AIM OF THE TASK:
Below are some records. Copy every line in them that holds "Spotify".

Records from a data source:

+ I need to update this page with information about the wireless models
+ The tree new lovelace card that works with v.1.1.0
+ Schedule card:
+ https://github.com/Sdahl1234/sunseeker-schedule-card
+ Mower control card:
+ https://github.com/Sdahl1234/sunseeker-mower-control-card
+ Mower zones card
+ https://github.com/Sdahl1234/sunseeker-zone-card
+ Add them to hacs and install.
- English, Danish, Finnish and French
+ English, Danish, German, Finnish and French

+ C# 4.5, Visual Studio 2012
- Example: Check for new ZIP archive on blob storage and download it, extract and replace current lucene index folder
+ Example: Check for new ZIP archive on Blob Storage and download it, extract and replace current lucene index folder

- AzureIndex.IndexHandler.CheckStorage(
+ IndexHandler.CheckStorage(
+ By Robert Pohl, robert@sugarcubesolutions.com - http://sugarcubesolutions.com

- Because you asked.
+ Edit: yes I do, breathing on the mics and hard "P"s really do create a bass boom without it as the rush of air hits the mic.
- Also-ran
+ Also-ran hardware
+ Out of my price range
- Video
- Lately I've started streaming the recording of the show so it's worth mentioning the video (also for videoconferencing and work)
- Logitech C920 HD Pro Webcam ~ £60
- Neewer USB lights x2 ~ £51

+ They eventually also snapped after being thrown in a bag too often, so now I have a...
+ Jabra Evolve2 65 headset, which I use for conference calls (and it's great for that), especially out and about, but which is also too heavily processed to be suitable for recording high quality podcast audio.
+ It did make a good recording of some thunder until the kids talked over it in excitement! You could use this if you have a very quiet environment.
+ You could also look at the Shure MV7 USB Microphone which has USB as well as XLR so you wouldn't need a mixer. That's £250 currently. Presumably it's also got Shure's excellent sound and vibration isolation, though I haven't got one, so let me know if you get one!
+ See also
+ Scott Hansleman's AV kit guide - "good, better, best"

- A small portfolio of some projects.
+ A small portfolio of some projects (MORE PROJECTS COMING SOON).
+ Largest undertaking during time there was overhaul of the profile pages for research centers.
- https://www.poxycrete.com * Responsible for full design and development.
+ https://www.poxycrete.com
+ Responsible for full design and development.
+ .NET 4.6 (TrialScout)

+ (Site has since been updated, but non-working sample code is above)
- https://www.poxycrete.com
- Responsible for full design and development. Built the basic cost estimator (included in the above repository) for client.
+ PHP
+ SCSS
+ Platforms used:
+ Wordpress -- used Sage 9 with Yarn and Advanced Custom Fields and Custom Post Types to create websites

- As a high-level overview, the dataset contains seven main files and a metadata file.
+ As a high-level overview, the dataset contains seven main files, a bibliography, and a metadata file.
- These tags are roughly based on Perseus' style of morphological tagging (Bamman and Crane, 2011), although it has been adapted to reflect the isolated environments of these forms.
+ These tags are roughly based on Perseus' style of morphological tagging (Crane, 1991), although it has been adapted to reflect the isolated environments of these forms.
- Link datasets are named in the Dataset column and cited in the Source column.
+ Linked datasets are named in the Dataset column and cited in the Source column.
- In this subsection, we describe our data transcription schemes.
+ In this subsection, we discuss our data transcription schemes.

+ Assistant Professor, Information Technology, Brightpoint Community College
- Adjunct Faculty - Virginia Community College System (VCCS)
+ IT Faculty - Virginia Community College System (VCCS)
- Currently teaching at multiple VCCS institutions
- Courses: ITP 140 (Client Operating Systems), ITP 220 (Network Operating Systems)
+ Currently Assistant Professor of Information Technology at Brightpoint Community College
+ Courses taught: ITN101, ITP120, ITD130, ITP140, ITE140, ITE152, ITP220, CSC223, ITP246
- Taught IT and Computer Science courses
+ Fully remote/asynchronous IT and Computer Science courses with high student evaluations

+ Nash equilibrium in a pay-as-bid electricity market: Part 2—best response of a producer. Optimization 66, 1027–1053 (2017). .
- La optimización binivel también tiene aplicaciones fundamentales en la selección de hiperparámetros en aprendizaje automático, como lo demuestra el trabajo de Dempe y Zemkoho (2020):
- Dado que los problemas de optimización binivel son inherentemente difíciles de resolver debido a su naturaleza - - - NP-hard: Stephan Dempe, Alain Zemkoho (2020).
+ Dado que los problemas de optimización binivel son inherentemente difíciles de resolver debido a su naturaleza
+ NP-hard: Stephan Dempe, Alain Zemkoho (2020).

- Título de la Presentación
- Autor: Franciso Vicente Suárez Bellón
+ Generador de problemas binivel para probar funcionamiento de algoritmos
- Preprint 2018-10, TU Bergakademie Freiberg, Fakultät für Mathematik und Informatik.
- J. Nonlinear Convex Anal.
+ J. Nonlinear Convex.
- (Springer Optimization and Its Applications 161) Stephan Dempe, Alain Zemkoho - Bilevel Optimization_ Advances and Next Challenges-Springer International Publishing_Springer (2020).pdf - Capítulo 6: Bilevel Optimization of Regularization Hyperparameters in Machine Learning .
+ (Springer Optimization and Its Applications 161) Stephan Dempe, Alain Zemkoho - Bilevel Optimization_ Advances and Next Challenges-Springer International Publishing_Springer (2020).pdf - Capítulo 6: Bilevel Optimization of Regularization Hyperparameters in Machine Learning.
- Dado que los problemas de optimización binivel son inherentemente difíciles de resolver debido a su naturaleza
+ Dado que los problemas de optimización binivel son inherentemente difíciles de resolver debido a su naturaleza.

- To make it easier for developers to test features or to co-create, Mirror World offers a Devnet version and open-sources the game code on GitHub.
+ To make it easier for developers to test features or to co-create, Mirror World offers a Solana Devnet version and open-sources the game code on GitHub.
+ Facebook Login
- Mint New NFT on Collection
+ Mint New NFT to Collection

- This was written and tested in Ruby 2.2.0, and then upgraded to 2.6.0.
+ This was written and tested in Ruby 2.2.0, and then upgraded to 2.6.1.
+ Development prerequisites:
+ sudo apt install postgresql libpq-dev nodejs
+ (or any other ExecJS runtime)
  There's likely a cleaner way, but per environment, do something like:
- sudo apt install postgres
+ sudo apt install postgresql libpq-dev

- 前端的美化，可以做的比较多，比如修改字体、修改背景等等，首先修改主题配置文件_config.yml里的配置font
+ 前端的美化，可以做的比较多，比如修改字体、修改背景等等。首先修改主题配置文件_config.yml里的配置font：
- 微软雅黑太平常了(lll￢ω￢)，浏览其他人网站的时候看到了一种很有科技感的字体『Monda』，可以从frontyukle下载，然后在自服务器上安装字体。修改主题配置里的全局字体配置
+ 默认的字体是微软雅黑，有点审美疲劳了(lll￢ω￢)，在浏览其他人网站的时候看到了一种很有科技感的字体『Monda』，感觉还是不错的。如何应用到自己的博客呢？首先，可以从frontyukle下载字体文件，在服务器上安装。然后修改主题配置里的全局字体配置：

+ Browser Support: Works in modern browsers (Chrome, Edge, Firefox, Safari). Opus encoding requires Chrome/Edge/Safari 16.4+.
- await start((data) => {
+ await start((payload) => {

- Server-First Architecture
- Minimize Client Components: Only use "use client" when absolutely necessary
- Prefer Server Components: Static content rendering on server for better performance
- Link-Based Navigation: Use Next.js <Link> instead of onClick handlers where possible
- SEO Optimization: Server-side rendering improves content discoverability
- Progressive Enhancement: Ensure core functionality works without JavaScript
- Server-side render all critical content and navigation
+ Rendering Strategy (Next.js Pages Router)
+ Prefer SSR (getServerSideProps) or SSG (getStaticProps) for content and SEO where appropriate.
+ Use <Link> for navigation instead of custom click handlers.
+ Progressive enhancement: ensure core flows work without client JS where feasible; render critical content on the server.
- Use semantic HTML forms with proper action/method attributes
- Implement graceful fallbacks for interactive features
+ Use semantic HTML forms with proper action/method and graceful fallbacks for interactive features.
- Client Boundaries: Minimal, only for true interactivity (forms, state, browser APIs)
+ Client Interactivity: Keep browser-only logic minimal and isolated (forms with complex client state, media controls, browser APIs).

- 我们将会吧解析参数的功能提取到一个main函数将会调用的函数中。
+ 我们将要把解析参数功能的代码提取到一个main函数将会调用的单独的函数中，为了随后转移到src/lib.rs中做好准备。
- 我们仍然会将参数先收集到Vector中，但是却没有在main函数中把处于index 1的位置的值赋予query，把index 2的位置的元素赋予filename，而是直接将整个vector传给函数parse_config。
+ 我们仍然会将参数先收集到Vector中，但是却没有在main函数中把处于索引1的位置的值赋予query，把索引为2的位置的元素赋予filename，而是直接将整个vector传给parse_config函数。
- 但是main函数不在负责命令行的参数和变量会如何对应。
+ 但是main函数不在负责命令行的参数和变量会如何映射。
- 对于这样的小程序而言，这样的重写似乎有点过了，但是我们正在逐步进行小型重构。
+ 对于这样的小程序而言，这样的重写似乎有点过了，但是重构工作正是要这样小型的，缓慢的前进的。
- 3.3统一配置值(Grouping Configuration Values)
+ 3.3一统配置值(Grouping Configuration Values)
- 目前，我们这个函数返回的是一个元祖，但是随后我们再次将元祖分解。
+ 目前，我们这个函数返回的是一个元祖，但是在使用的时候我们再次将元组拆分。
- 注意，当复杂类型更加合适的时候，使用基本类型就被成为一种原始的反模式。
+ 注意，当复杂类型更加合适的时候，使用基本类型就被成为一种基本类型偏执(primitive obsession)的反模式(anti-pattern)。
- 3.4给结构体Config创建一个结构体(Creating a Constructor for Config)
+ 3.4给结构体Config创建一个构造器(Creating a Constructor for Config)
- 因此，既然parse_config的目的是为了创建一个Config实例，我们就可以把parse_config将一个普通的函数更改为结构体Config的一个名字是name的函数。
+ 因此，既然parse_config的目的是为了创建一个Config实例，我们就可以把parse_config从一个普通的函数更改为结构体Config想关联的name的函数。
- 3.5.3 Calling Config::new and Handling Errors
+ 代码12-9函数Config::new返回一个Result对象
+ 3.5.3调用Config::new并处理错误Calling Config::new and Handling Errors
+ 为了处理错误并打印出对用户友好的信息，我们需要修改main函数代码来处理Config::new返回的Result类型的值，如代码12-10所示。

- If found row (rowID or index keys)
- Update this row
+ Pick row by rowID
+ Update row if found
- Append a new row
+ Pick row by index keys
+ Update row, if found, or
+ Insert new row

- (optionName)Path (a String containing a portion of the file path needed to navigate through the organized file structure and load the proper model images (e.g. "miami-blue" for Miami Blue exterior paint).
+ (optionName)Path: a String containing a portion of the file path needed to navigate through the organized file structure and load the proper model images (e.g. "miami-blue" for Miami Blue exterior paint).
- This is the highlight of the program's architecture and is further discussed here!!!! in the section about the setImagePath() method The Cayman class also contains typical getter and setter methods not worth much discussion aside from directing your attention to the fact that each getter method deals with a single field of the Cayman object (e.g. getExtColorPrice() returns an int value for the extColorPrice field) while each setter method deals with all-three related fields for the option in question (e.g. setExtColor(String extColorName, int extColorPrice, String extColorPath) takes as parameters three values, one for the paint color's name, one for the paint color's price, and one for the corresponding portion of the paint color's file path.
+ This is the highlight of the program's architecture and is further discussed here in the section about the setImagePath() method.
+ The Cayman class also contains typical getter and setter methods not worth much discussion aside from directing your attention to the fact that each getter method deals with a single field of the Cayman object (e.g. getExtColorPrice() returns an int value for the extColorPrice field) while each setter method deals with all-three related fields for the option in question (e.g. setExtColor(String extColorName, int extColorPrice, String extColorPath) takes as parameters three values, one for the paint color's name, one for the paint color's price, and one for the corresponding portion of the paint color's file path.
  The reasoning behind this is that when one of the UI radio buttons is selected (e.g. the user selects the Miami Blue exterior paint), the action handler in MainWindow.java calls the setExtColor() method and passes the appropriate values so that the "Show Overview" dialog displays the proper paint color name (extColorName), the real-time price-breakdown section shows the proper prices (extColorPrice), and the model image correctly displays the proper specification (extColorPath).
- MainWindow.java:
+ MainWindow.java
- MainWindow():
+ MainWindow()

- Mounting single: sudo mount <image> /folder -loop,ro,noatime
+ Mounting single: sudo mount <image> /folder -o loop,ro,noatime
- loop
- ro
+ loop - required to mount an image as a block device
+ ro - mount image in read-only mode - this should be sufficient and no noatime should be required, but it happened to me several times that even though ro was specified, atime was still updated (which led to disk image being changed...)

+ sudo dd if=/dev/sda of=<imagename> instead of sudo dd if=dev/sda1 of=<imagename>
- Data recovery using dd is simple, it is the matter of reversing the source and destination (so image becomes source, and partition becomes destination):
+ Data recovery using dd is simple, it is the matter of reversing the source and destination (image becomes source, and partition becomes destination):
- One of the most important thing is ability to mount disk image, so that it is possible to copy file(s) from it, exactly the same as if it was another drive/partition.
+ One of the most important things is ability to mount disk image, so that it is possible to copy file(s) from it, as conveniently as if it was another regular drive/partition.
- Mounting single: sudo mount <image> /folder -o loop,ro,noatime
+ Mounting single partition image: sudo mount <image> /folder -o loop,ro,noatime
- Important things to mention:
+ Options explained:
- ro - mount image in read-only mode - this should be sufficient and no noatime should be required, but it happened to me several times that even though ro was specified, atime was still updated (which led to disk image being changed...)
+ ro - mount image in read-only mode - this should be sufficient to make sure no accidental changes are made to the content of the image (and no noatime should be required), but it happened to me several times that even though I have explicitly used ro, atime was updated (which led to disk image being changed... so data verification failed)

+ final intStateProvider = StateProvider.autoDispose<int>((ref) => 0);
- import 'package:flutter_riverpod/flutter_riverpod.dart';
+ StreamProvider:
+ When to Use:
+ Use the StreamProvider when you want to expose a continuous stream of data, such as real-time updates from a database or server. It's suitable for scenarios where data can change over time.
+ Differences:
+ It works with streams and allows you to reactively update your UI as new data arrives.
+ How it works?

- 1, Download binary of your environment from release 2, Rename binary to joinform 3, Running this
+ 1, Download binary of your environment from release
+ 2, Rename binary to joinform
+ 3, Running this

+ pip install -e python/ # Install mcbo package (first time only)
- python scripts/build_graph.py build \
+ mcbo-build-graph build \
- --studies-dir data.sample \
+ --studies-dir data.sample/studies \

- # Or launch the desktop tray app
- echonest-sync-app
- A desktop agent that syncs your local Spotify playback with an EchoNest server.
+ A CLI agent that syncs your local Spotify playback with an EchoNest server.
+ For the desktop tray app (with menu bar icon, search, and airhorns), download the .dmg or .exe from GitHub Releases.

RESPONSE FOR THIS EXERCISE:
- A desktop agent that syncs your local Spotify playback with an EchoNest server.
+ A CLI agent that syncs your local Spotify playback with an EchoNest server.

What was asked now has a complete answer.